■ **Task**
Leaving the pictures aside, repeat the entries exactly.

Top of Data for this exercise

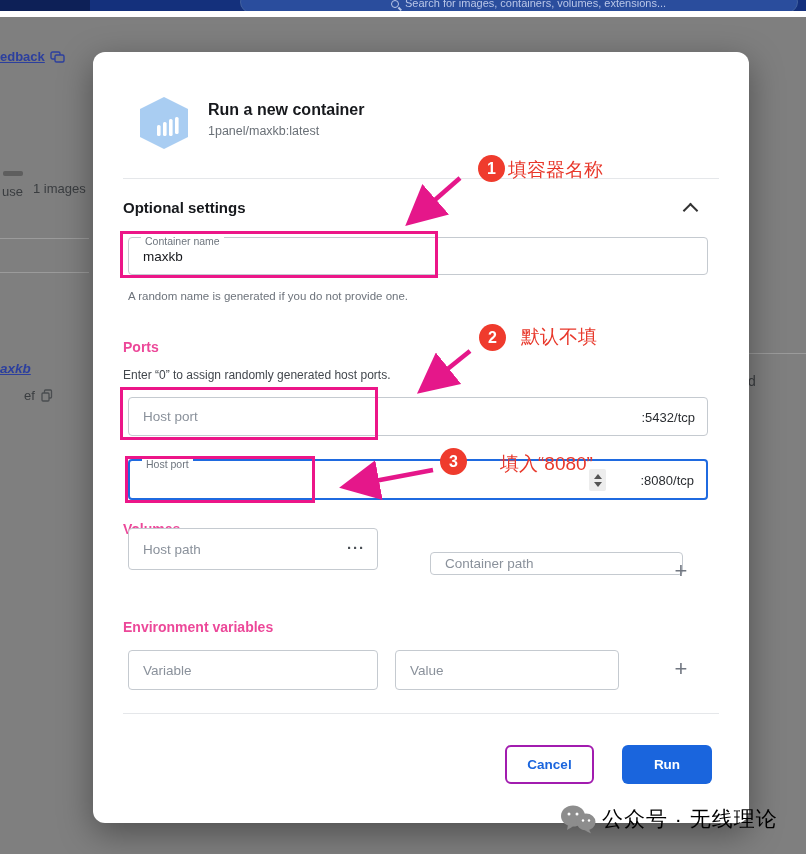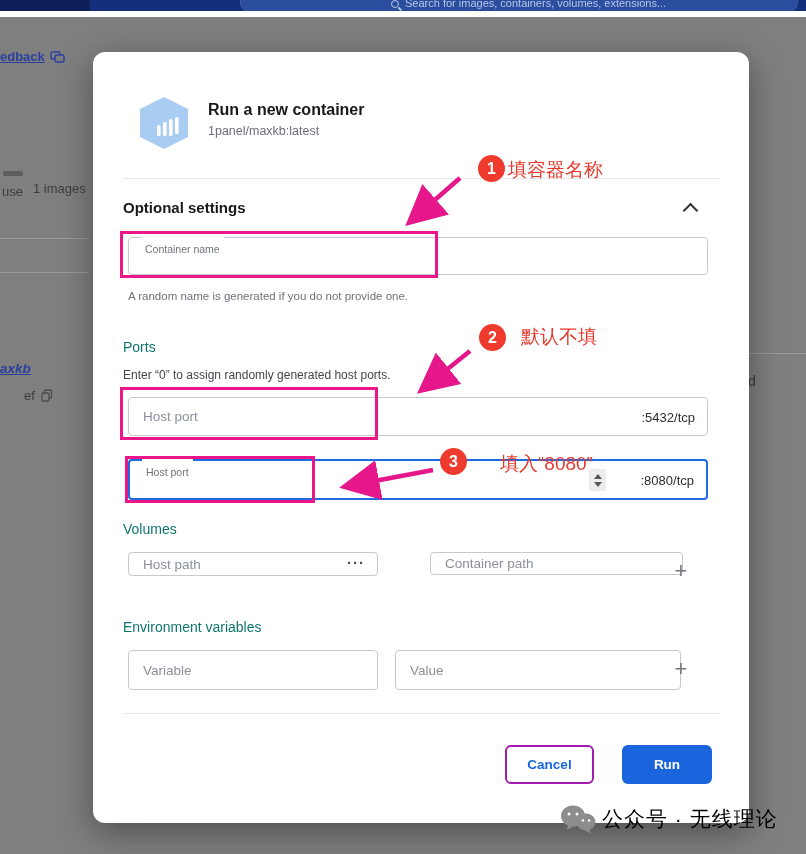--- a/index.html
+++ b/index.html
@@ -24,32 +24,32 @@
   .bg-link { color:#2c3f9e; text-decoration:underline; font-size:13px; font-weight:700; }
   .bg-text { color:#3a3d40; font-size:13px; }
   .bg-divider { background:#9b9b9b; height:1px; }
 
   
   .modal { position:absolute; left:93px; top:52px; width:656px; height:771px;
            background:#ffffff; border-radius:12px; box-shadow:0 10px 34px rgba(0,0,0,.38); z-index:2; }
   .m-title { font-size:16px; font-weight:700; color:#17191d; }
   .m-sub { font-size:12.5px; color:#6a7077; }
   .h-section { font-size:15px; font-weight:700; color:#17191d; }
-  .h-label { font-size:14px; font-weight:400; color:#0f766e; }
+  .h-label { font-size:14px; font-weight:700; color:#ec4899; }
   .helper { font-size:11.5px; color:#6d737b; }
   .helper-dark { font-size:12px; color:#42474d; }
   .divider { background:#e5e7ea; height:1px; }
 
   .field { position:absolute; background:#fff; border:1px solid #c5cad0; border-radius:4px; }
   .field input { border:none; outline:none; background:transparent; width:100%; height:100%;
                  font-family:"Liberation Sans", sans-serif; font-size:13.5px; color:#17191d;
                  padding:0 14px; }
   .field input::placeholder { color:#8a919b; opacity:1; }
   .field.focused { border:2px solid #1f6ae0; }
-  .float-label { position:absolute; top:-7px; left:12px; background:#fff; padding:12px 4px;
+  .float-label { position:absolute; top:-7px; left:12px; background:#fff; padding:4px 4px;
                  font-size:10.5px; color:#6e757e; line-height:13px; }
   .adorn { position:absolute; right:12px; top:50%; transform:translateY(-50%);
            font-size:13px; color:#2a2d31; }
   .more-dots { position:absolute; right:12px; top:50%; transform:translateY(-58%);
            font-size:15px; font-weight:700; color:#4a4f55; letter-spacing:1px; }
   .plus { font-size:22px; color:#717781; line-height:24px; text-align:center; width:24px; height:24px; }
 
   .spinner { position:absolute; width:17px; height:22px; background:#ededed; border-radius:2px;
              display:flex; flex-direction:column; align-items:center; justify-content:center; gap:3px; }
   .tri-up { width:0; height:0; border-left:4px solid transparent; border-right:4px solid transparent;
@@ -149,34 +149,34 @@
     <span class="float-label">Host port</span>
     <input type="text" style="width: 430px;" value="">
     <span class="adorn">:8080/tcp</span>
   </div>
   <div class="spinner" style="left:496px;top:417px;position:absolute;">
     <span class="tri-up"></span>
     <span class="tri-down"></span>
   </div>
 
   <div class="abs h-label" style="left:30px;top:469px;">Volumes</div>
-  <div class="field" style="left:35px;top:500px;width:250px;height:24px;">
+  <div class="field" style="left:35px;top:476px;width:250px;height:42px;">
     <input type="text" style="width: 200px;" placeholder="Host path">
     <span class="more-dots">···</span>
   </div>
   <div class="field" style="left:302px;top:500px;width:253px;height:23px;margin-left:35px;">
     <input type="text" placeholder="Container path" style="">
   </div>
   <div class="abs plus" style="left:576px;top:507px;">+</div>
 
   <div class="abs h-label" style="left:30px;top:567px;">Environment variables</div>
   <div class="field" style="left:35px;top:598px;width:250px;height:40px;text-decoration:underline;">
     <input type="text" placeholder="Variable" style="">
   </div>
-  <div class="field" style="left:302px;top:598px;width:286px;height:40px;">
+  <div class="field" style="left:302px;top:598px;width:224px;height:40px;">
     <input type="text" placeholder="Value" style="">
   </div>
   <div class="abs plus" style="left:576px;top:605px;">+</div>
 
   <div class="abs divider" style="left:30px;top:661px;width:596px;"></div>
 
   <button class="btn btn-cancel" style="left:412px;top:693px;width:89px;height:39px;font-family:inherit;">Cancel</button>
   <button class="btn btn-run" style="left:529px;top:693px;width:90px;height:39px;font-family:inherit;">Run</button>
 </div>
 

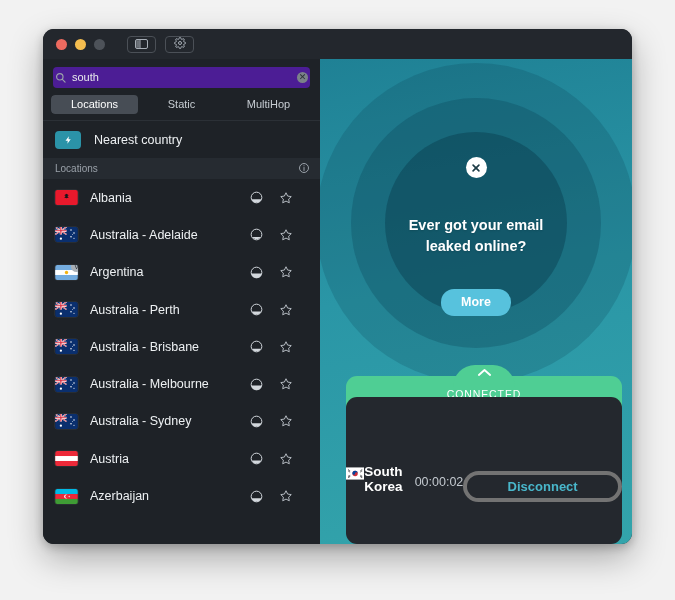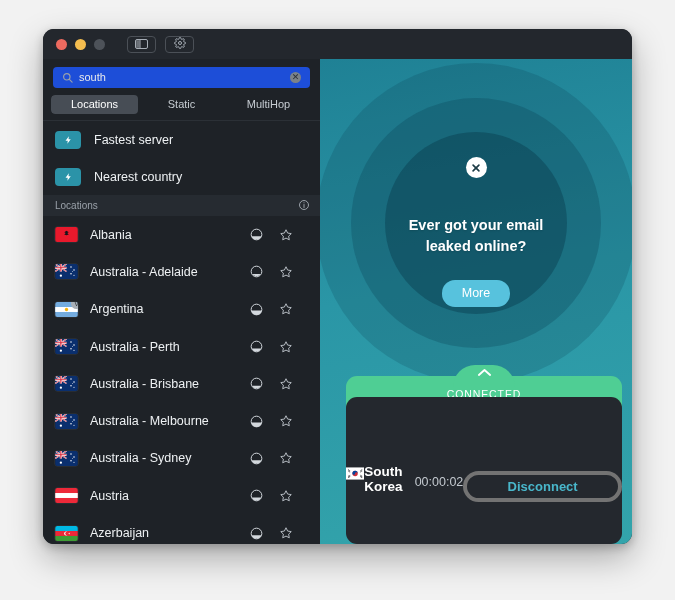--- a/index.html
+++ b/index.html
@@ -57,24 +57,24 @@
     background: #1e2227;
     position: relative;
     overflow: hidden;
     display: flex; flex-direction: column;
   }
 
   
   #search-row { padding: 8px 10px 0 10px; }
   #search-field {
     height: 21px;
-    background: #1d4ed8;
+    background: #4c1d95;
     border-radius: 4px;
     display: flex; align-items: center;
-    padding: 0 9px;
+    padding: 0 2px;
   }
   #search-field .sicon { color: #9aa1a9; display:flex; margin-right: 6px; }
   #search-value {
     flex: 1;
     font-size: 11px;
     color: #e8eaec;
     line-height: 21px;
     white-space: nowrap; overflow: hidden;
   }
   #search-clear {
@@ -184,24 +184,24 @@
     background: #ffffff;
     display: flex; align-items: center; justify-content: center;
     margin-bottom: 15px;
   }
   #promo-text {
     font-size: 14.5px; font-weight: bold; color: #ffffff;
     text-align: center; line-height: 1.42;
     text-shadow: 0 1px 2px rgba(0,0,0,0.13);
   }
   #promo-more {
-    margin-top: 2px;
+    margin-top: 11px;
     background: #57c2dd;
     color: #ffffff;
-    font-size: 12.5px; font-weight: normal;
+    font-size: 12.5px; font-weight: bold;
     padding: 6px 20px 7px 20px;
     border-radius: 13px;
   }
 
   
   #connected-banner {
     position: absolute;
     left: 26px; right: 10px;
     top: 317px;
     height: 46px;
@@ -301,28 +301,20 @@
         </div>
       </div>
 
       <div id="tabs">
         <div class="tab active">Locations</div>
         <div class="tab">Static</div>
         <div class="tab">MultiHop</div>
       </div>
       <div id="tabs-divider"></div>
 
-      <div class="quick-row">
-        <span class="bolt-badge">
-          <svg width="9" height="12" viewBox="0 0 24 24" fill="#ffffff">
-              <path d="M13 2L4 14h6l-1 8 9-12h-6l1-8z"></path>
-            </svg>
-        </span>
-        <span class="quick-label">Fastest server</span>
-      </div>
 
       <div class="quick-row">
         <span class="bolt-badge">
           <svg width="9" height="12" viewBox="0 0 24 24" fill="#ffffff">
               <path d="M13 2L4 14h6l-1 8 9-12h-6l1-8z"></path>
             </svg>
         </span>
         <span class="quick-label">Nearest country</span>
       </div>
 

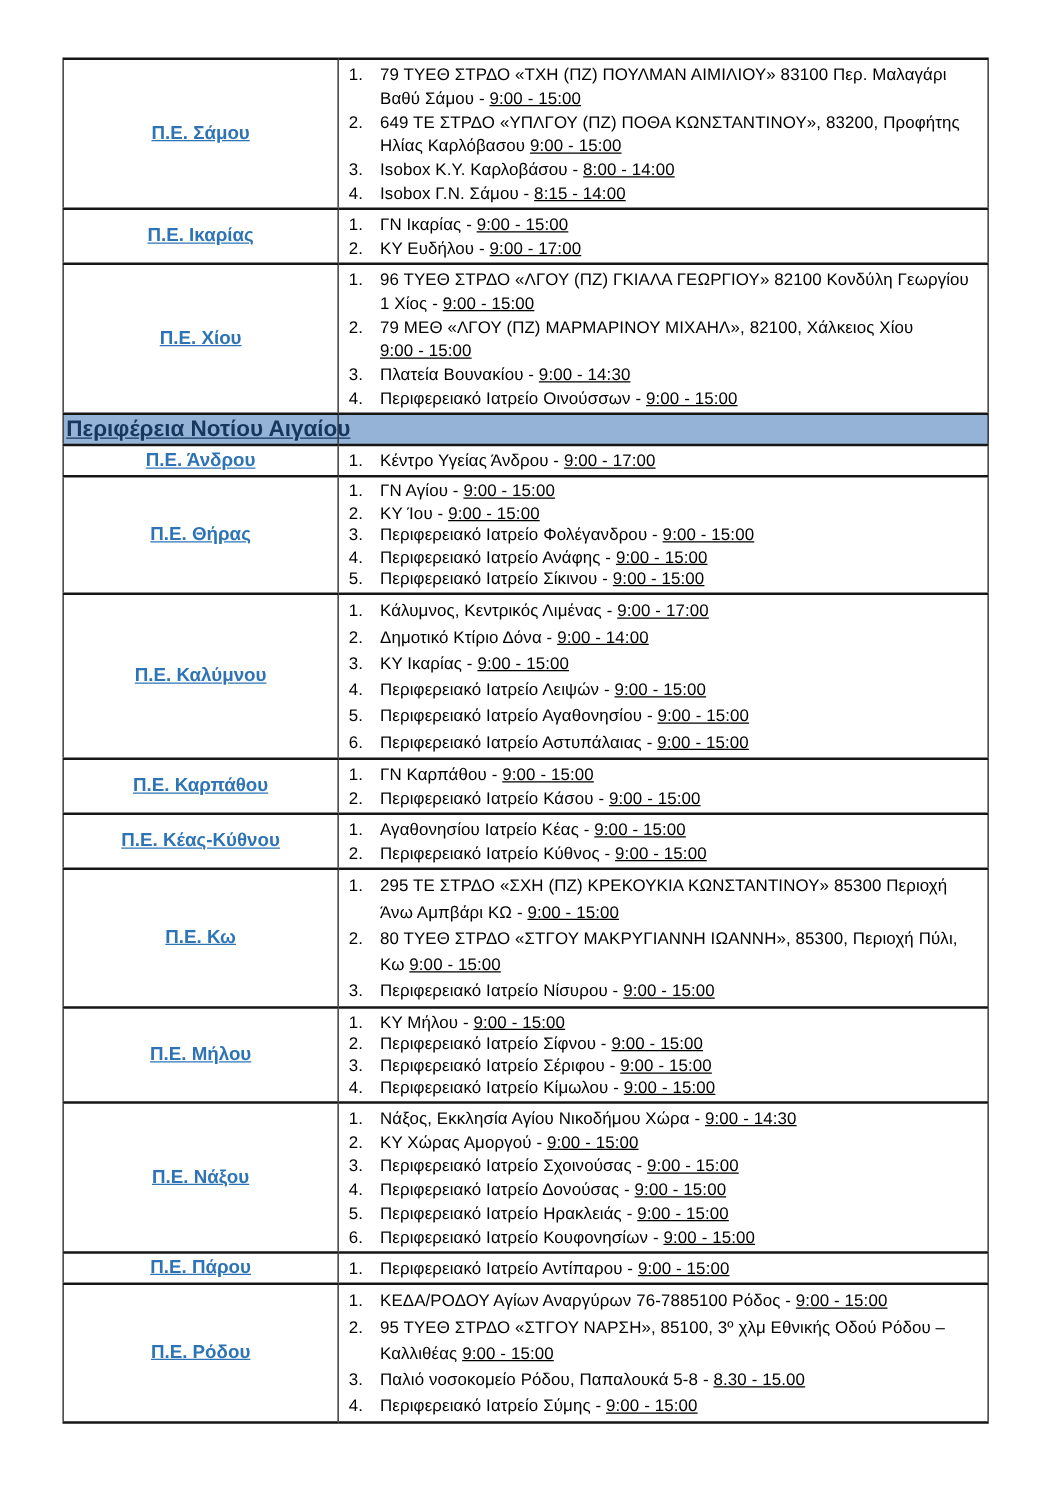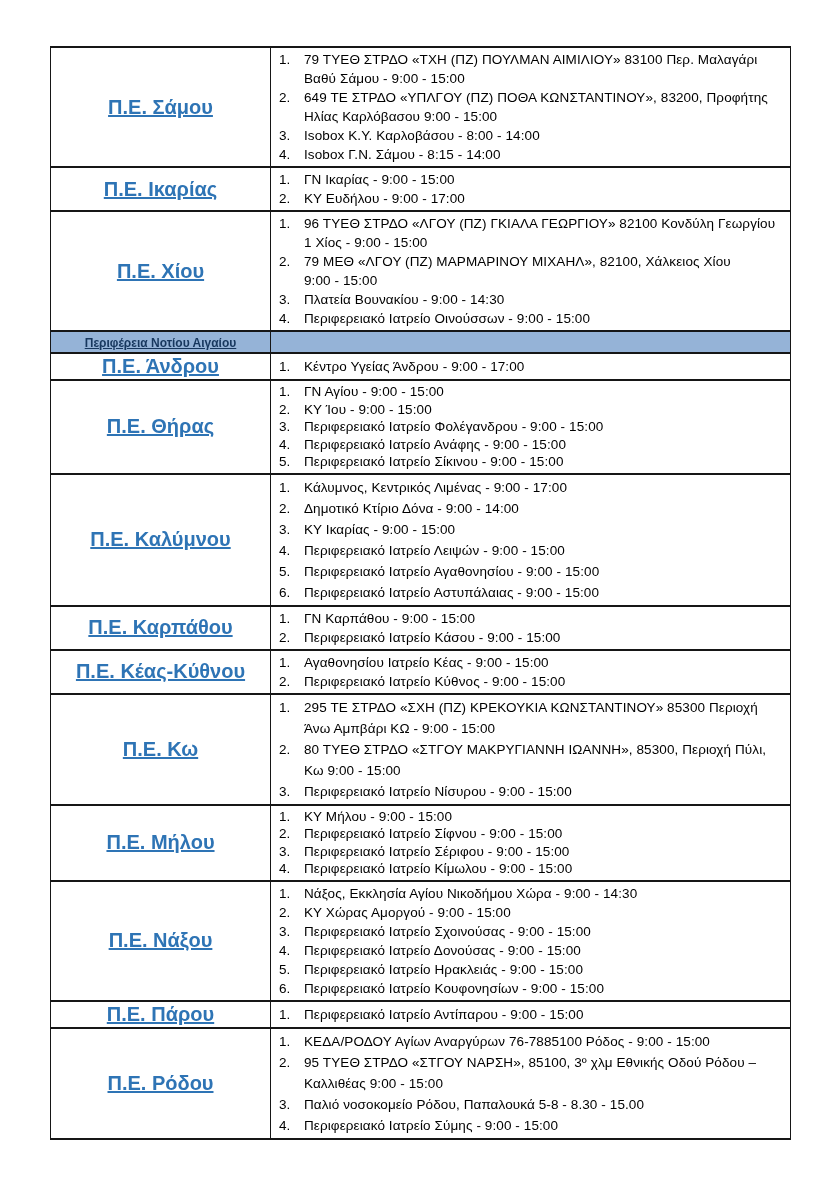--- a/index.html
+++ b/index.html
@@ -35,21 +35,21 @@
   }
   col.region-col { width: 220px; }
   td.region-cell {
     text-align: center;
     vertical-align: middle;
     padding: 1px 4px;
   }
   .region-link {
     color: #2E74B5;
     font-weight: bold;
-    font-size: 20px;
+    font-size: 15px;
     text-decoration: underline;
     cursor: pointer;
     white-space: nowrap;
   }
   td.items-cell {
     vertical-align: middle;
     padding: 2px 10px 2px 0;
   }
   td.items-cell ol {
     margin: 0;
@@ -64,34 +64,35 @@
   }
   ol.sp-normal li { line-height: 19px; }
   ol.sp-tight  li { line-height: 17.5px; }
   ol.sp-loose  li { line-height: 21px; }
   .item-num {
     position: absolute;
     left: 8px;
     top: 0;
   }
   .item-time {
+    text-decoration: underline;
     white-space: nowrap;
   }
   tr.section-row td {
     background: #95B3D7;
   }
   td.section-cell {
     text-align: center;
     vertical-align: middle;
     padding: 1px 2px;
   }
   .section-label {
     color: #17375E;
     font-weight: bold;
-    font-size: 12px;
+    font-size: 18px;
     text-decoration: underline;
     white-space: nowrap;
   }
 </style>
 </head>
 <body>
 
 <div class="doc-page">
   <table class="doc-table">
     <colgroup>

Bottom of Data for this exercise

■ **Result for this exercise**
--- a/index.html
+++ b/index.html
@@ -24,32 +24,32 @@
   .bg-link { color:#2c3f9e; text-decoration:underline; font-size:13px; font-weight:700; }
   .bg-text { color:#3a3d40; font-size:13px; }
   .bg-divider { background:#9b9b9b; height:1px; }
 
   
   .modal { position:absolute; left:93px; top:52px; width:656px; height:771px;
            background:#ffffff; border-radius:12px; box-shadow:0 10px 34px rgba(0,0,0,.38); z-index:2; }
   .m-title { font-size:16px; font-weight:700; color:#17191d; }
   .m-sub { font-size:12.5px; color:#6a7077; }
   .h-section { font-size:15px; font-weight:700; color:#17191d; }
-  .h-label { font-size:14px; font-weight:400; color:#0f766e; }
+  .h-label { font-size:14px; font-weight:700; color:#ec4899; }
   .helper { font-size:11.5px; color:#6d737b; }
   .helper-dark { font-size:12px; color:#42474d; }
   .divider { background:#e5e7ea; height:1px; }
 
   .field { position:absolute; background:#fff; border:1px solid #c5cad0; border-radius:4px; }
   .field input { border:none; outline:none; background:transparent; width:100%; height:100%;
                  font-family:"Liberation Sans", sans-serif; font-size:13.5px; color:#17191d;
                  padding:0 14px; }
   .field input::placeholder { color:#8a919b; opacity:1; }
   .field.focused { border:2px solid #1f6ae0; }
-  .float-label { position:absolute; top:-7px; left:12px; background:#fff; padding:12px 4px;
+  .float-label { position:absolute; top:-7px; left:12px; background:#fff; padding:4px 4px;
                  font-size:10.5px; color:#6e757e; line-height:13px; }
   .adorn { position:absolute; right:12px; top:50%; transform:translateY(-50%);
            font-size:13px; color:#2a2d31; }
   .more-dots { position:absolute; right:12px; top:50%; transform:translateY(-58%);
            font-size:15px; font-weight:700; color:#4a4f55; letter-spacing:1px; }
   .plus { font-size:22px; color:#717781; line-height:24px; text-align:center; width:24px; height:24px; }
 
   .spinner { position:absolute; width:17px; height:22px; background:#ededed; border-radius:2px;
              display:flex; flex-direction:column; align-items:center; justify-content:center; gap:3px; }
   .tri-up { width:0; height:0; border-left:4px solid transparent; border-right:4px solid transparent;
@@ -149,34 +149,34 @@
     <span class="float-label">Host port</span>
     <input type="text" style="width: 430px;" value="">
     <span class="adorn">:8080/tcp</span>
   </div>
   <div class="spinner" style="left:496px;top:417px;position:absolute;">
     <span class="tri-up"></span>
     <span class="tri-down"></span>
   </div>
 
   <div class="abs h-label" style="left:30px;top:469px;">Volumes</div>
-  <div class="field" style="left:35px;top:500px;width:250px;height:24px;">
+  <div class="field" style="left:35px;top:476px;width:250px;height:42px;">
     <input type="text" style="width: 200px;" placeholder="Host path">
     <span class="more-dots">···</span>
   </div>
   <div class="field" style="left:302px;top:500px;width:253px;height:23px;margin-left:35px;">
     <input type="text" placeholder="Container path" style="">
   </div>
   <div class="abs plus" style="left:576px;top:507px;">+</div>
 
   <div class="abs h-label" style="left:30px;top:567px;">Environment variables</div>
   <div class="field" style="left:35px;top:598px;width:250px;height:40px;text-decoration:underline;">
     <input type="text" placeholder="Variable" style="">
   </div>
-  <div class="field" style="left:302px;top:598px;width:286px;height:40px;">
+  <div class="field" style="left:302px;top:598px;width:224px;height:40px;">
     <input type="text" placeholder="Value" style="">
   </div>
   <div class="abs plus" style="left:576px;top:605px;">+</div>
 
   <div class="abs divider" style="left:30px;top:661px;width:596px;"></div>
 
   <button class="btn btn-cancel" style="left:412px;top:693px;width:89px;height:39px;font-family:inherit;">Cancel</button>
   <button class="btn btn-run" style="left:529px;top:693px;width:90px;height:39px;font-family:inherit;">Run</button>
 </div>
 

--- a/index.html
+++ b/index.html
@@ -57,24 +57,24 @@
     background: #1e2227;
     position: relative;
     overflow: hidden;
     display: flex; flex-direction: column;
   }
 
   
   #search-row { padding: 8px 10px 0 10px; }
   #search-field {
     height: 21px;
-    background: #1d4ed8;
+    background: #4c1d95;
     border-radius: 4px;
     display: flex; align-items: center;
-    padding: 0 9px;
+    padding: 0 2px;
   }
   #search-field .sicon { color: #9aa1a9; display:flex; margin-right: 6px; }
   #search-value {
     flex: 1;
     font-size: 11px;
     color: #e8eaec;
     line-height: 21px;
     white-space: nowrap; overflow: hidden;
   }
   #search-clear {
@@ -184,24 +184,24 @@
     background: #ffffff;
     display: flex; align-items: center; justify-content: center;
     margin-bottom: 15px;
   }
   #promo-text {
     font-size: 14.5px; font-weight: bold; color: #ffffff;
     text-align: center; line-height: 1.42;
     text-shadow: 0 1px 2px rgba(0,0,0,0.13);
   }
   #promo-more {
-    margin-top: 2px;
+    margin-top: 11px;
     background: #57c2dd;
     color: #ffffff;
-    font-size: 12.5px; font-weight: normal;
+    font-size: 12.5px; font-weight: bold;
     padding: 6px 20px 7px 20px;
     border-radius: 13px;
   }
 
   
   #connected-banner {
     position: absolute;
     left: 26px; right: 10px;
     top: 317px;
     height: 46px;
@@ -301,28 +301,20 @@
         </div>
       </div>
 
       <div id="tabs">
         <div class="tab active">Locations</div>
         <div class="tab">Static</div>
         <div class="tab">MultiHop</div>
       </div>
       <div id="tabs-divider"></div>
 
-      <div class="quick-row">
-        <span class="bolt-badge">
-          <svg width="9" height="12" viewBox="0 0 24 24" fill="#ffffff">
-              <path d="M13 2L4 14h6l-1 8 9-12h-6l1-8z"></path>
-            </svg>
-        </span>
-        <span class="quick-label">Fastest server</span>
-      </div>
 
       <div class="quick-row">
         <span class="bolt-badge">
           <svg width="9" height="12" viewBox="0 0 24 24" fill="#ffffff">
               <path d="M13 2L4 14h6l-1 8 9-12h-6l1-8z"></path>
             </svg>
         </span>
         <span class="quick-label">Nearest country</span>
       </div>
 

--- a/index.html
+++ b/index.html
@@ -35,21 +35,21 @@
   }
   col.region-col { width: 220px; }
   td.region-cell {
     text-align: center;
     vertical-align: middle;
     padding: 1px 4px;
   }
   .region-link {
     color: #2E74B5;
     font-weight: bold;
-    font-size: 20px;
+    font-size: 15px;
     text-decoration: underline;
     cursor: pointer;
     white-space: nowrap;
   }
   td.items-cell {
     vertical-align: middle;
     padding: 2px 10px 2px 0;
   }
   td.items-cell ol {
     margin: 0;
@@ -64,34 +64,35 @@
   }
   ol.sp-normal li { line-height: 19px; }
   ol.sp-tight  li { line-height: 17.5px; }
   ol.sp-loose  li { line-height: 21px; }
   .item-num {
     position: absolute;
     left: 8px;
     top: 0;
   }
   .item-time {
+    text-decoration: underline;
     white-space: nowrap;
   }
   tr.section-row td {
     background: #95B3D7;
   }
   td.section-cell {
     text-align: center;
     vertical-align: middle;
     padding: 1px 2px;
   }
   .section-label {
     color: #17375E;
     font-weight: bold;
-    font-size: 12px;
+    font-size: 18px;
     text-decoration: underline;
     white-space: nowrap;
   }
 </style>
 </head>
 <body>
 
 <div class="doc-page">
   <table class="doc-table">
     <colgroup>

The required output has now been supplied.